Pharmacotherapeutic group: Antibacterials for systemic use, Fluoroquinolones.

ATCvet code: QJ01MA93

Marbofloxacin is a synthetic, bactericidal antimicrobial, belonging to the fluoroquinolone group which acts by inhibition of DNA gyrase and of topoisomerase IV. It is effective against a wide range of Gram positive bacteria (including Streptococci and in particular Staphylococci) and Gram negative bacteria (Escherichia coli, Citrobacter freundii, Proteus spp., Klebsiella spp, Shigella spp., Pasteurella spp., Pseudomonas spp.) as well as Mycoplasma spp.
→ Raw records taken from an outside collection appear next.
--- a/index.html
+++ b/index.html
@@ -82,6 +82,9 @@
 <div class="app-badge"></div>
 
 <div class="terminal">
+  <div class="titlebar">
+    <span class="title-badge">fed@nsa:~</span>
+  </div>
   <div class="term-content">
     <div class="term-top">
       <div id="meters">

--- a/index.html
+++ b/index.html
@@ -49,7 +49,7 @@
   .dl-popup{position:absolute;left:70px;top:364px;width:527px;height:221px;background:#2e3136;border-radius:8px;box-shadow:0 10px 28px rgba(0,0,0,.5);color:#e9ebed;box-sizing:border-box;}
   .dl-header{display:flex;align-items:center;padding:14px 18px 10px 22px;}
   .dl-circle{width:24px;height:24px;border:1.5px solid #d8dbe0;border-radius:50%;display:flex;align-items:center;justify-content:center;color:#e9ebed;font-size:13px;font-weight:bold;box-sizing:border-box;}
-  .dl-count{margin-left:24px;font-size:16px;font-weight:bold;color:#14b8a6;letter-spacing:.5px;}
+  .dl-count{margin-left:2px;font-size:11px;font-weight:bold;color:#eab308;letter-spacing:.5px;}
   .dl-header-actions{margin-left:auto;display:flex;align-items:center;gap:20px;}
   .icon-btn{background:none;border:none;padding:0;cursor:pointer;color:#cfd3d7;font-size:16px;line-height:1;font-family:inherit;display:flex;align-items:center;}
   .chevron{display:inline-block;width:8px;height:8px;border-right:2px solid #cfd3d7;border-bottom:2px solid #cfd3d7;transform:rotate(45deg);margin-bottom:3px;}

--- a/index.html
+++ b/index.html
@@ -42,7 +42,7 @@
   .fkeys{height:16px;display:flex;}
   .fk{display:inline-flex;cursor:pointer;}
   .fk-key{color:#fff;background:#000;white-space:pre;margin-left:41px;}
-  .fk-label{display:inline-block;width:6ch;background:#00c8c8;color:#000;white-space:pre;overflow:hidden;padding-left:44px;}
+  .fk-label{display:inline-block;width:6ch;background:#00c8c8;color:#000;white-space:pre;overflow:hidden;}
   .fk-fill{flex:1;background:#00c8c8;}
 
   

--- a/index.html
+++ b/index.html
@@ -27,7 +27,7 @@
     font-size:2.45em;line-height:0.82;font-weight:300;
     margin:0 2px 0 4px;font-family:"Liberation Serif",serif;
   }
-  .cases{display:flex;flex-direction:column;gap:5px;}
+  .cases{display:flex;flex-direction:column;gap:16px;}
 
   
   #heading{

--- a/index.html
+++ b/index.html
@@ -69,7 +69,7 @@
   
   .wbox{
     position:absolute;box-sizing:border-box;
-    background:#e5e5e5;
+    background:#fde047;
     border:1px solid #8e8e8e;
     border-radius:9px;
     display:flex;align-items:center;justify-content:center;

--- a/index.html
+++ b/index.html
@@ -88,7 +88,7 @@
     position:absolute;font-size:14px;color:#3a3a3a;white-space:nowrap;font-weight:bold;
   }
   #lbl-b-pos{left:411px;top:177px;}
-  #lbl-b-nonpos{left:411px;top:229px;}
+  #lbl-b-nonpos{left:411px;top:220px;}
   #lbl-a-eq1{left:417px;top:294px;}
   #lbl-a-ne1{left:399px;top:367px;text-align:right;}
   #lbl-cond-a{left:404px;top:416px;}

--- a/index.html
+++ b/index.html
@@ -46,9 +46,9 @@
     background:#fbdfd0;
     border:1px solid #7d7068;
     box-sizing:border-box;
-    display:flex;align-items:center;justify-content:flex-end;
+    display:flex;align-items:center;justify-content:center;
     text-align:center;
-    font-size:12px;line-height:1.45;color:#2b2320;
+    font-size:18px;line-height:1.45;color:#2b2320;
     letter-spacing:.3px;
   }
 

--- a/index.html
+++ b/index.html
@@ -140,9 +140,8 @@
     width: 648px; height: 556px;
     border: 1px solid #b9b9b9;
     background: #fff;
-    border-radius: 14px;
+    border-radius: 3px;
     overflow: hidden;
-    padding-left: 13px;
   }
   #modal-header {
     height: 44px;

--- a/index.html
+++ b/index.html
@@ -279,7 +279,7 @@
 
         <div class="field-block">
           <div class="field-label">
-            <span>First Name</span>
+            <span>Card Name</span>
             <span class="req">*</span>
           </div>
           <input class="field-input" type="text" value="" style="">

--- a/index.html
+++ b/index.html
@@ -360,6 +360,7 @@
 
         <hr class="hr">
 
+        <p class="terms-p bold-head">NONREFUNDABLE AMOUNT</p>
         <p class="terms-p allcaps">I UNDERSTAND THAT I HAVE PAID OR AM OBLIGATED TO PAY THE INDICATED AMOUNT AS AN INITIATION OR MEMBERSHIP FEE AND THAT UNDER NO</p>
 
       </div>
A secondary literature report of microbiological susceptibility data whose source included two European field surveys, each involving hundreds of canine and feline pathogens susceptible to marbofloxacin, was published in 2014.

Susceptibility break points have been determined as ≤1 µg/ml for sensitive, 2 µg/ml for intermediate and ≥4 µg/ml for resistant bacterial strains.

Marbofloxacin is not active against anaerobes, yeast or fungi. Cases of resistance have been observed in Streptococcus.

Resistance to fluoroquinolones occurs by chromosomal mutation with three mechanisms: decrease of the bacterial wall permeability, expression of efflux pump or mutation of enzymes responsible for molecule binding.

After oral administration in dogs and cats at the recommended dose of 2 mg/kg, marbofloxacin is readily absorbed and reaches maximal plasma concentrations of 1.5 µg/ml within 2 hours.

Its bioavailability is close to 100%.

It is weakly bound to plasma proteins (less than 10%), extensively distributed and in most tissues (liver, kidney, skin, lung, bladder, digestive tract) it achieves higher concentrations than in plasma. Marbofloxacin is eliminated slowly (t½ß = 14 h in dogs and 10h in cats) predominantly in the active form in urine (2/3) and faeces (1/3).